J'aurais aimé avancer le temps. C'était bien la première fois.

  • Je vais aller à la messe de 10h, je pourrai peut-être déjà voir deux, trois choses avec Thérèse pour ce qui concerne la cérémonie religieuse.
  • Ok.

Olympe nous rejoignit et nous salua.

  • Bonjour Oly. Bien dormi ?

La gamine acquiesça.

  • Tu prends du café ? interrogea de nouveau ma mère en se relevant.

L'occasion pour elle de se remettre en mouvement.
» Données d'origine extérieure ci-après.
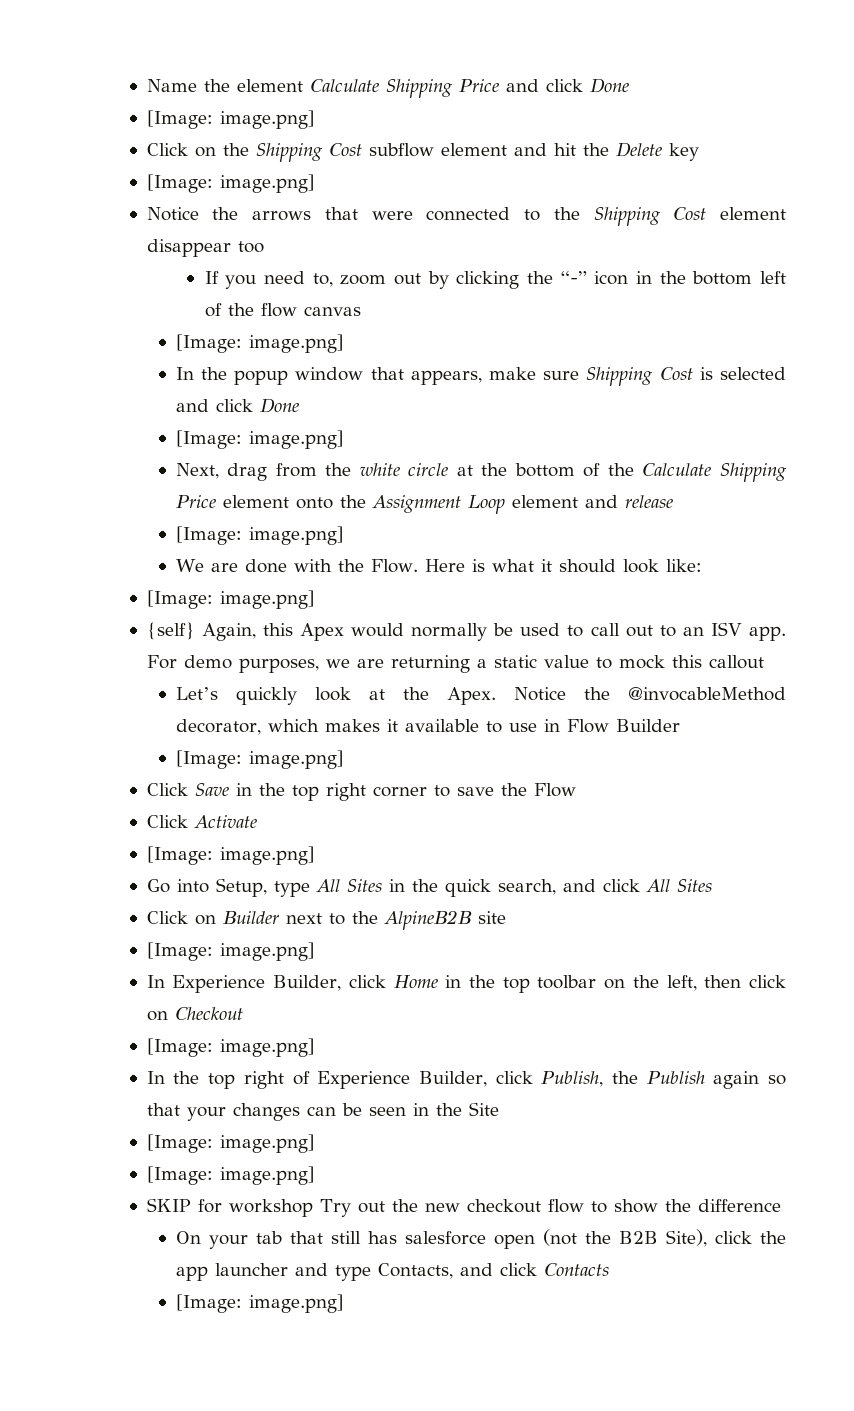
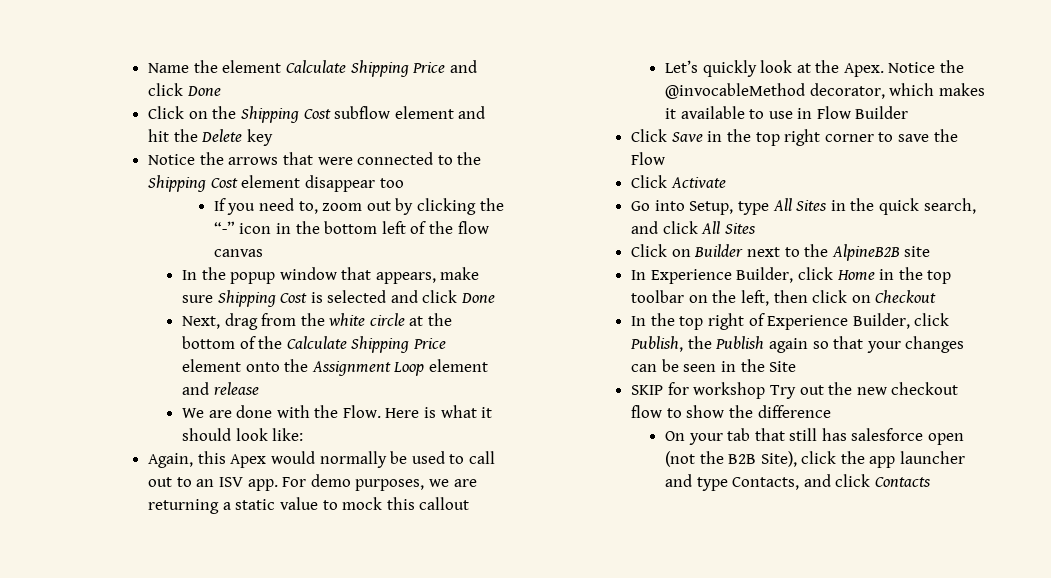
  Name the element Calculate Shipping Price and click Done
- [Image: image.png]
  Click on the Shipping Cost subflow element and hit the Delete key
- [Image: image.png]
  If you need to, zoom out by clicking the “-” icon in the bottom left of the flow canvas
- [Image: image.png]
  In the popup window that appears, make sure Shipping Cost is selected and click Done
- [Image: image.png]
  Next, drag from the white circle at the bottom of the Calculate Shipping Price element onto the Assignment Loop element and release
- [Image: image.png]
  Here is what it should look like:
- [Image: image.png]
- {self} Again, this Apex would normally be used to call out to an ISV app.
+ Again, this Apex would normally be used to call out to an ISV app.
  Notice the @invocableMethod decorator, which makes it available to use in Flow Builder
- [Image: image.png]
  Click Activate
- [Image: image.png]
  Click on Builder next to the AlpineB2B site
- [Image: image.png]
  In Experience Builder, click Home in the top toolbar on the left, then click on Checkout
- [Image: image.png]
  In the top right of Experience Builder, click Publish, the Publish again so that your changes can be seen in the Site
- [Image: image.png]
- [Image: image.png]
  On your tab that still has salesforce open (not the B2B Site), click the app launcher and type Contacts, and click Contacts
- [Image: image.png]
  • Je voudrai qu'on dise quelques mots à l'enterrement. Tu peux t'en charger Hector ? Je ne pense pas être capable d'écrire quoique ce soit. Encore moins de le lire...

Je bottai en touche.

  • Papa n'était pas très bavard. Il n'aimait pas non plus être au centre de l'attention alors peut-être que..
  • Et bien moi je veux qu'il soit au centre de l'attention ! Je veux qu'on se rappelle de l'homme qu'il était !

Elle avait crié.

  • Tu peux le faire oui ou non ? demanda t-elle d'un ton las.
  • Je peux le faire moi, si vous voulez, proposa Olympe.

Nous la regardâmes, aussi surpris l'un que l'autre.

  • Je peux lire votre texte.

La gamine me regarda avant de rajouter.

  • Je peux vous aider à l'écrire aussi. Vous me direz ce que vous voulez mettre dans le texte et....on peut faire ça ensemble.
  • On...on peut...oui. Hector ?

Je me raclai la gorge.

  • Euh...oui.

Quelle âge elle avait déjà cette gamine ?


Je proposai à ma mère de faire la vaisselle pendant qu'elle se préparait pour l'office. Puis, quand elle fut prête, Olympe l'accompagna. J'en profitai pour faire un saut chez moi.

J'habitais à seulement cinq kilomètres de chez mes parents, dans la maison de mon grand-père. C'était un homme un peu bourru mais, moi je l'aimais bien. Derrière son air renfrogné et ses gestes rudes se cachait un homme bon, au cœur d'or. Il avait toujours vécu seul, ma grand-mère étant morte en mettant au monde mon père. La solitude ça rend parfois maladroit.

J'adorais venir lui rendre visite. Et je crois qu'il aimait bien que je vienne aussi. Je l'accompagnais dans son établi et je l'observais transformer toutes sortes d'objets. Il maniait aussi bien le bois que le métal. Il réparait tout et n'hésitait jamais à dépanner ses voisins, ceux qui avaient compris que le cœur d'un solitaire apporte toujours de beaux éclats de lumière.

Il avait toujours de belles histoires à me raconter, celles d'un passé qu'il se plaisait à magnifier. Il m' a partagé un peu de lui, un peu de mon père, un peu de leur vie.

C'est ce que je cherche chaque jour à retrouver à l'intérieur de cette maison.